Can I peel and cut up my potatoes for Mashed the day before and just keep them in water?


----------



## Luvs2Cook

I've never done them the day before but I have done this 2 or 3 hours ahead of dinner time if I have a lot of other things to prep.


----------



## quicksilver

If you do, do put them in water just to cover and add a TBS of white vinegar. This will prevent them from turning brown.
Before you cook them, dump that water and start with fresh, salted water.


----------



## Uncle Bob

I'm curious --- Why would you want to???


----------



## sparrowgrass

I have done that many times--I don't add any vinegar, just make sure they are totally covered with water--any potato that sticks out into the air will brown. Which won't hurt you--I read that browned potatoes are a higher source of vitamin C. As long as they are not all brown, they won't change the color of your mash, either.

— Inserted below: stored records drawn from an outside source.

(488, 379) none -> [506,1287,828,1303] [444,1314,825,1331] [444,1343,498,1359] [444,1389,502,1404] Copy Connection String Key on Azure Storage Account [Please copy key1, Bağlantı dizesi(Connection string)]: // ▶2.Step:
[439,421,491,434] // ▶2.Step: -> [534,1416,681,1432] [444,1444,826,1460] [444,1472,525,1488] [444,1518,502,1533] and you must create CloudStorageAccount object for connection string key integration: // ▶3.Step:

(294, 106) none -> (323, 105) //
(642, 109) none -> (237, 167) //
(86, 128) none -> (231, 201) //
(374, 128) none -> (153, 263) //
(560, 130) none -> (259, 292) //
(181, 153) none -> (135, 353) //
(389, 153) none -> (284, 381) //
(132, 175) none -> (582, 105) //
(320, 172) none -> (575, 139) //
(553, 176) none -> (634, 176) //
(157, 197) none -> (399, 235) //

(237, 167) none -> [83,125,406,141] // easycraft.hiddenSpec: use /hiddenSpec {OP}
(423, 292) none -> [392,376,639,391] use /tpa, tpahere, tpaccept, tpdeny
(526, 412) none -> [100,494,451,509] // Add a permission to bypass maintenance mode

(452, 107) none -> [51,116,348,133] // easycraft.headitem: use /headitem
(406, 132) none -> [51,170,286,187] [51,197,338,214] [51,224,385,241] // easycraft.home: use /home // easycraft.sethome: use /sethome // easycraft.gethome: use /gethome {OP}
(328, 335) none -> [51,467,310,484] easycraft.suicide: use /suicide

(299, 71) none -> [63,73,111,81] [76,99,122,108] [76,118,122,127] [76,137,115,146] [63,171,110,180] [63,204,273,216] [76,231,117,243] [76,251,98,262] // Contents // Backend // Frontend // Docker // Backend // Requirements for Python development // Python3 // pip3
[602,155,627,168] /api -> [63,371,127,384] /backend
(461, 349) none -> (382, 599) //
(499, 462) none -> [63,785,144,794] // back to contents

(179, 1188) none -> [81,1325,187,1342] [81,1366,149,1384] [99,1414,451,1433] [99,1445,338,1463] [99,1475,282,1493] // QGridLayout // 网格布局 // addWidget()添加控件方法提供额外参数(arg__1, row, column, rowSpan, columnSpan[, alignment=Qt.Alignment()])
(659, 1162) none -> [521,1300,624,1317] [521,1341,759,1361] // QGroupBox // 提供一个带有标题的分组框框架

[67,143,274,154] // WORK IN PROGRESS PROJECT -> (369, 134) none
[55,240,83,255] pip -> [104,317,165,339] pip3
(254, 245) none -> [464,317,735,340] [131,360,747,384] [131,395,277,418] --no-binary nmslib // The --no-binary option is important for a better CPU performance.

Uncle Bob, I have done it for big family dinners--any thing I can do the day before is a good thing.


----------



## swenny

I have to cook for up to 70 people and will have no time to prep the day of.  If I can peel and cut the potatoes the day before, this will be very helpfull.


----------



## Luvs2Cook

go for it!
Good luck.


----------



## sparrowgrass

If you wanna cheat--use instant for about half the potatoes, real potatoes cooked and mashed for the rest.  No one will know, and it will save you some peeling time.


----------



## Glorie

I hope you have better luck than I did with that.  Mine turned out EXTRA soggy even after draining the boiling water off.  I was trying to save time (as I think you are too) but personally, I would never do that again


----------



## Behind the photo

I do this too, from time to time. To remove some starch from them.


----------



## attie

Luvs2Cook said:


> go for it!
> Good luck.



Yep, I do it all the time for chips, in the heat of summer I need to store them in the cool room.


----------



## Katie H

swenny said:


> Can I peel and cut up my potatoes for Mashed the day before and just keep them in water?



I've done this many times, especially during the holidays when time is at a premium.  As others have said, make sure the potatoes are completely covered by the water.  Otherwise, they will oxidize (turn brown).  Best of luck with your undertaking.


----------